[INFORMATION SHOWN Boundary: Start]
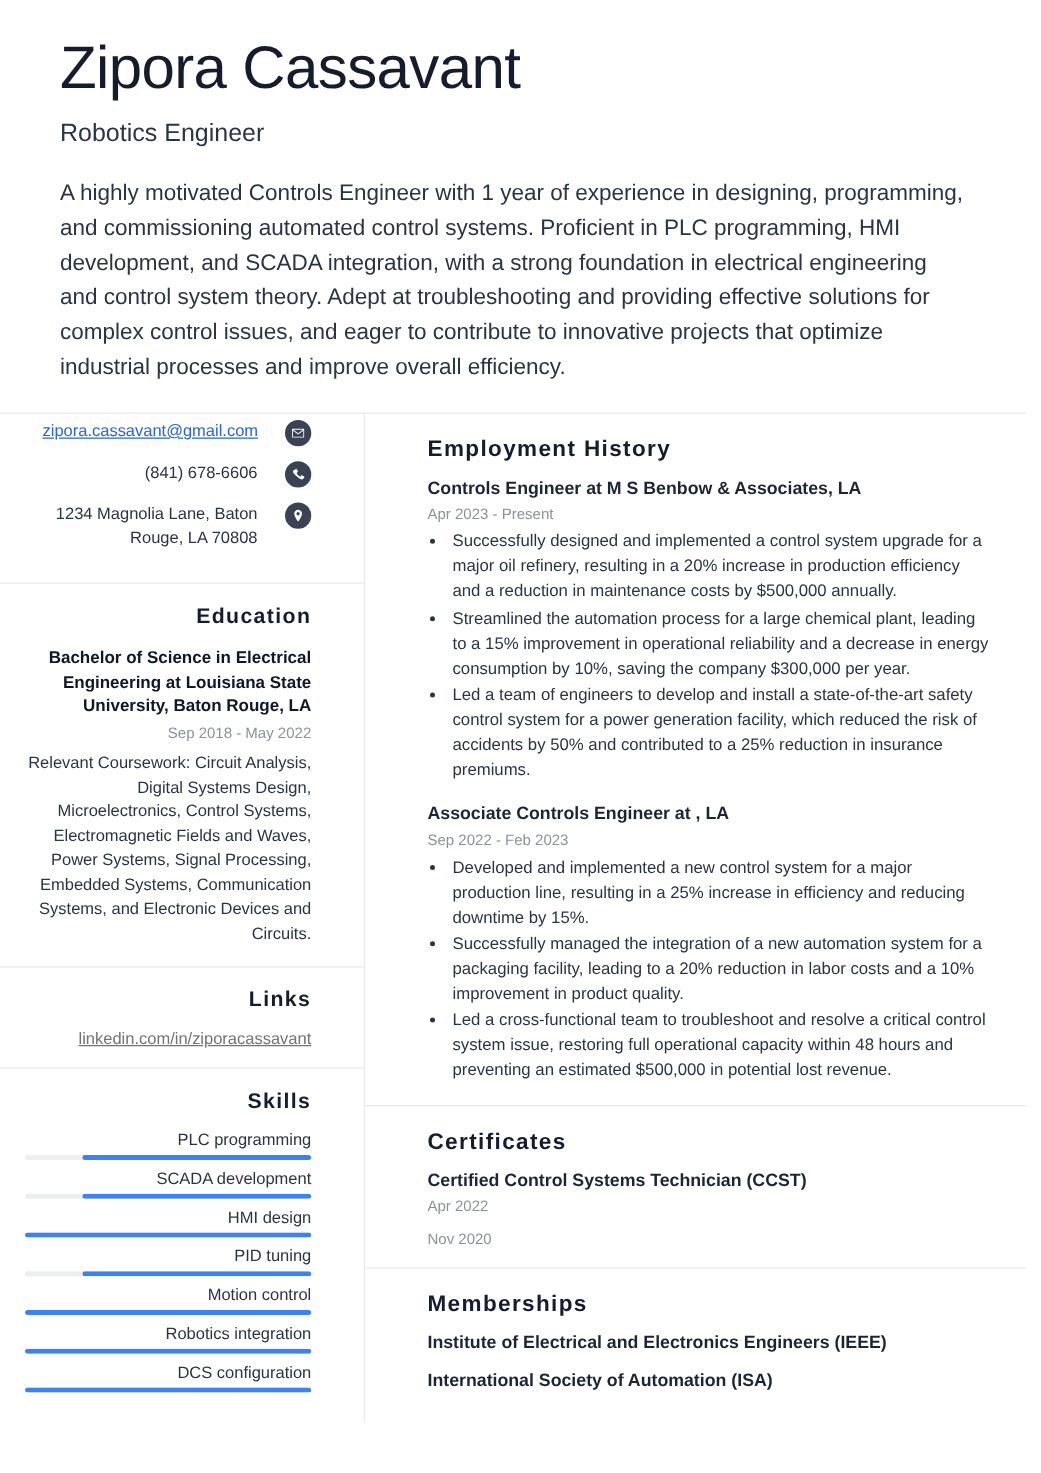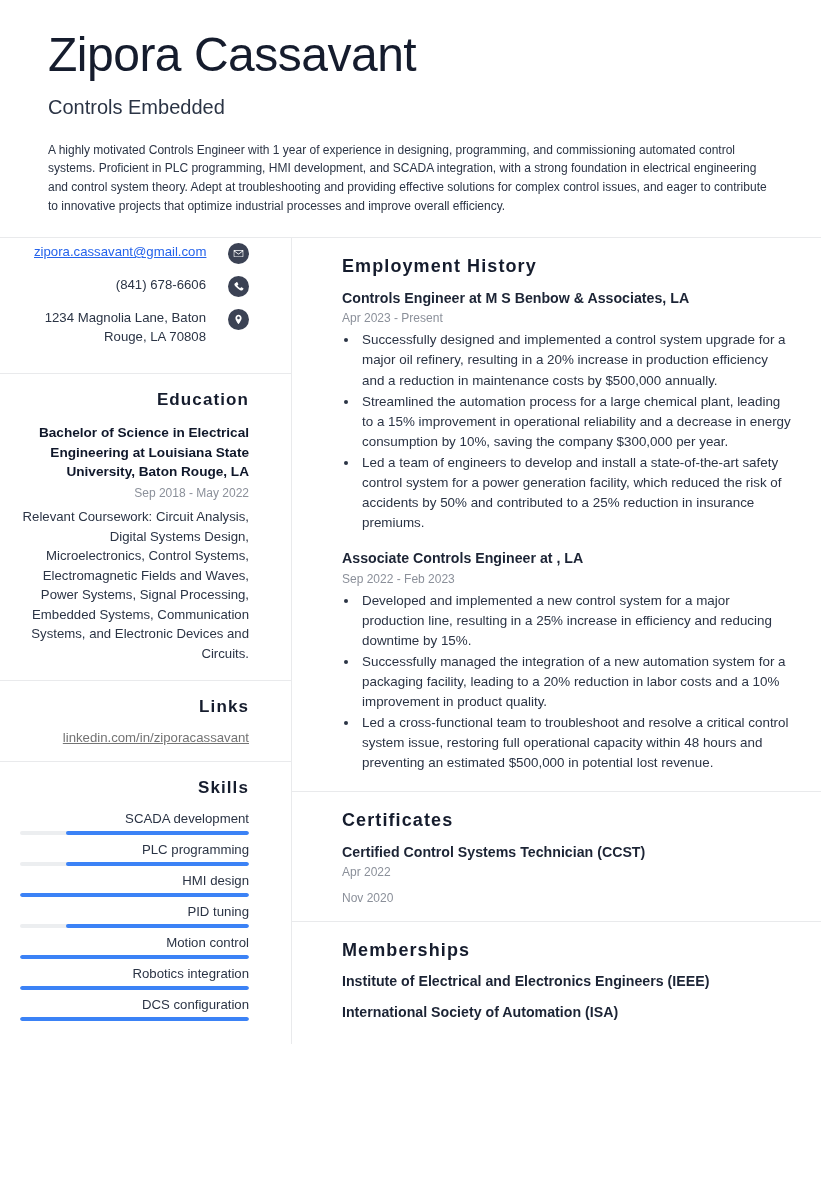--- a/index.html
+++ b/index.html
@@ -222,7 +222,7 @@
 
   <div class="header">
     <div class="full-name">Zipora Cassavant</div>
-    <div class="job-title">Controls Embedded</div>
+    <div class="job-title">Robotics Engineer</div>
     <div class="summary">A highly motivated Controls Engineer with 1 year of experience in designing, programming, and commissioning automated control systems. Proficient in PLC programming, HMI development, and SCADA integration, with a strong foundation in electrical engineering and control system theory. Adept at troubleshooting and providing effective solutions for complex control issues, and eager to contribute to innovative projects that optimize industrial processes and improve overall efficiency.</div>
   </div>
   <div class="hr-full"></div>

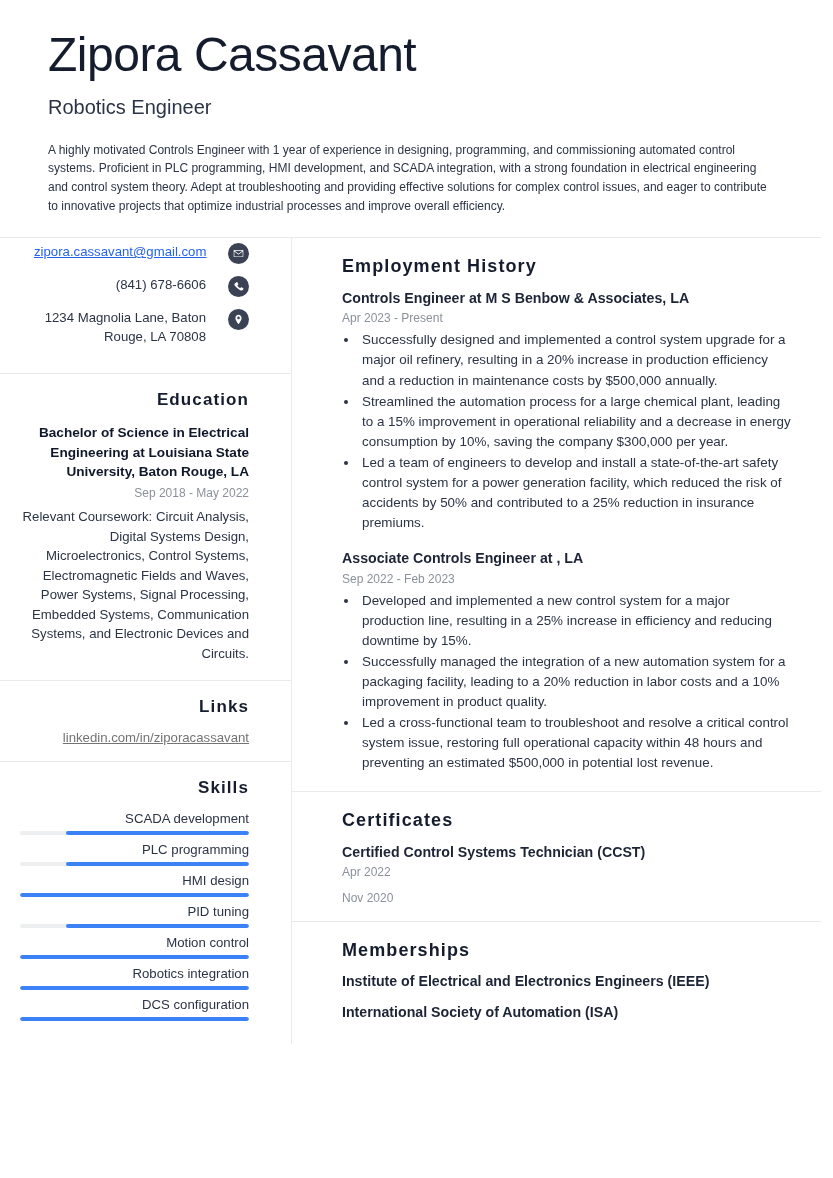--- a/index.html
+++ b/index.html
@@ -35,7 +35,7 @@
 
   .summary {
     margin-top: 22px;
-    font-size: 12px;
+    font-size: 18px;
     line-height: 1.55;
     color: #2b3445;
     max-width: 742px;

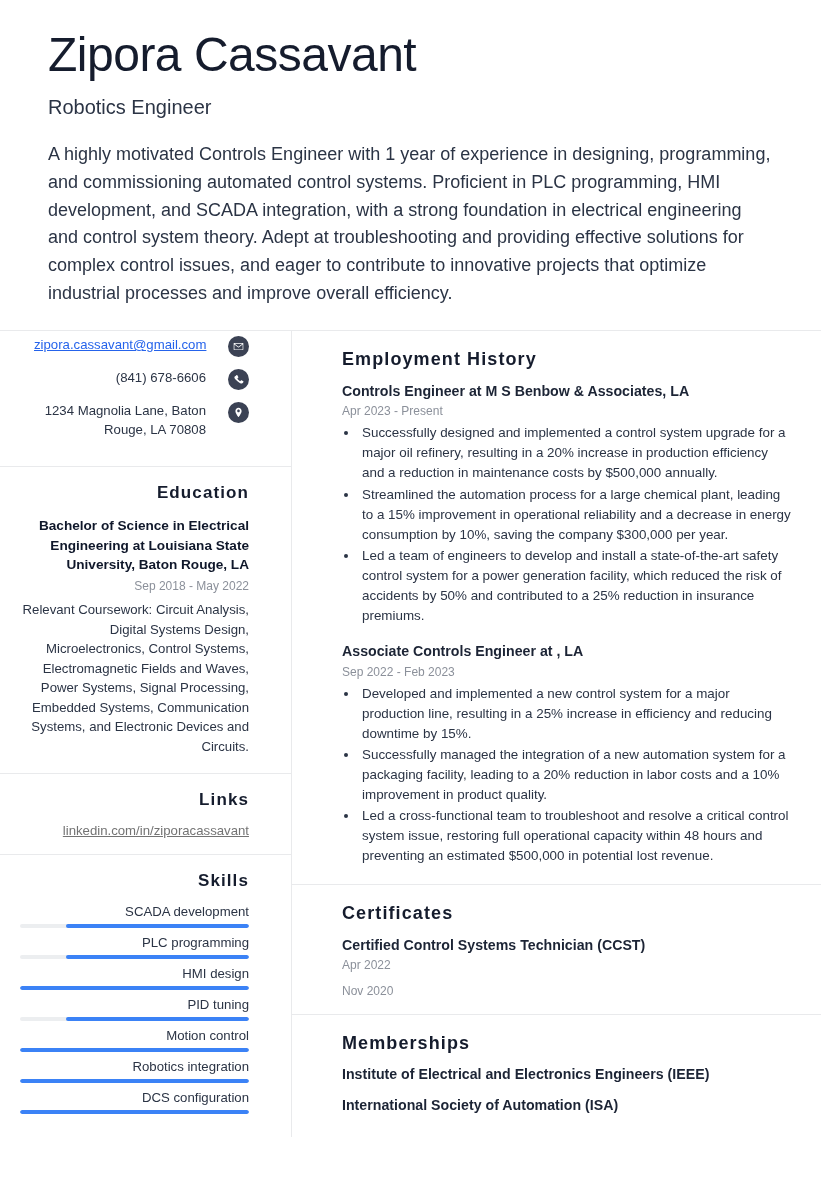--- a/index.html
+++ b/index.html
@@ -278,13 +278,13 @@
         <div class="side-heading">Skills</div>
         <div id="skills-container">
             <div class="skill">
+              <div class="skill-name">PLC programming</div>
+              <div class="skill-bar">
+                <div class="skill-fill" style="width: 80%;"></div>
+              </div>
+            </div>
+            <div class="skill">
               <div class="skill-name">SCADA development</div>
-              <div class="skill-bar">
-                <div class="skill-fill" style="width: 80%;"></div>
-              </div>
-            </div>
-            <div class="skill">
-              <div class="skill-name">PLC programming</div>
               <div class="skill-bar">
                 <div class="skill-fill" style="width: 80%;"></div>
               </div>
[INFORMATION SHOWN Boundary: End]
= EXERCISE DIRECTIONS =
The answer must be every line of the records above that holds the word "fill".

= PROBLEM SOLUTION =
+                <div class="skill-fill" style="width: 80%;"></div>
-                <div class="skill-fill" style="width: 80%;"></div>
                 <div class="skill-fill" style="width: 80%;"></div>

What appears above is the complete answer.